━━━━━ EXCERPTED RECORDS

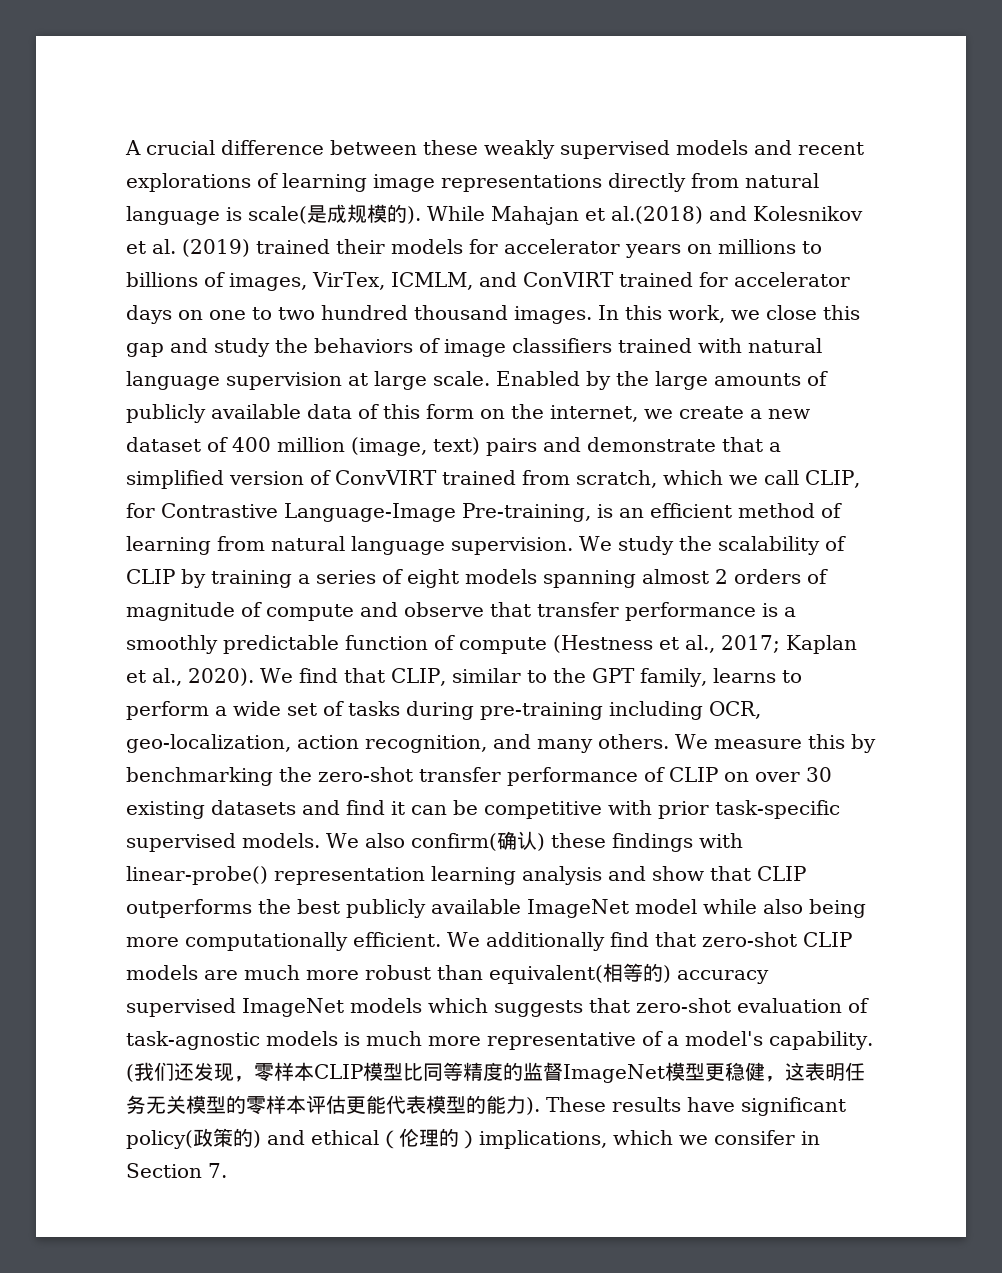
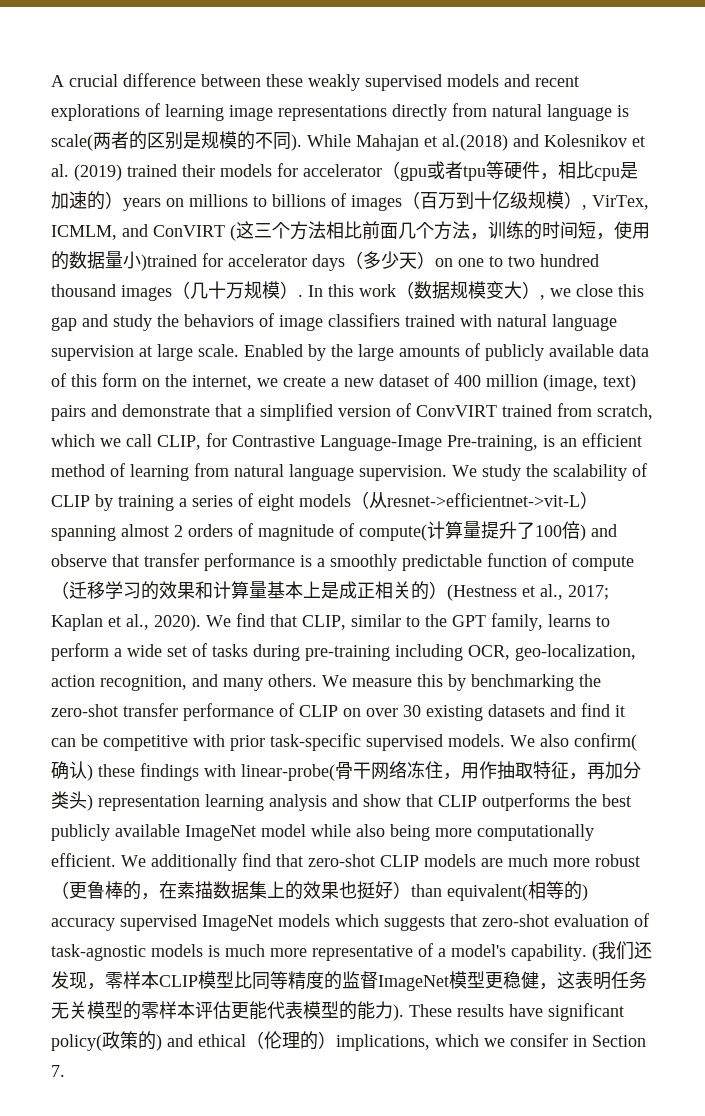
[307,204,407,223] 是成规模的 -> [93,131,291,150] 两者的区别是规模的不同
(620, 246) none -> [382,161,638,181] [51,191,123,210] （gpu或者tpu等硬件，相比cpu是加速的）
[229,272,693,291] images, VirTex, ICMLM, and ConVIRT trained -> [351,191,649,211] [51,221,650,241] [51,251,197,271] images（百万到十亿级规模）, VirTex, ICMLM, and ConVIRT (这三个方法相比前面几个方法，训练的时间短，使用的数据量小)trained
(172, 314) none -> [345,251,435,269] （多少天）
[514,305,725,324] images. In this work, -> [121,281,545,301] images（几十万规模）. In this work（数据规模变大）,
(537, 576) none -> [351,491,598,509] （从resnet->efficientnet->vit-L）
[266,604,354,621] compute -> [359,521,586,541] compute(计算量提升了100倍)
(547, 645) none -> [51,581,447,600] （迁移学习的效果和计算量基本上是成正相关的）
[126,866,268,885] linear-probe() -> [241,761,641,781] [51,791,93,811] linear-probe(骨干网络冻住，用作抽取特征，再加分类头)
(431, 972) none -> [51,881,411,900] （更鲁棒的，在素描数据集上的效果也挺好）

━━━━━━━━━━

• [TASK DIRECTIONS] Keeping both end lines, retype exactly the lines from the first line of the material through the line that contains "[229,272,693,291] images, VirTex, ICMLM, and", but not the pictures.

• [EXPECTED OUTPUT]
[307,204,407,223] 是成规模的 -> [93,131,291,150] 两者的区别是规模的不同
(620, 246) none -> [382,161,638,181] [51,191,123,210] （gpu或者tpu等硬件，相比cpu是加速的）
[229,272,693,291] images, VirTex, ICMLM, and ConVIRT trained -> [351,191,649,211] [51,221,650,241] [51,251,197,271] images（百万到十亿级规模）, VirTex, ICMLM, and ConVIRT (这三个方法相比前面几个方法，训练的时间短，使用的数据量小)trained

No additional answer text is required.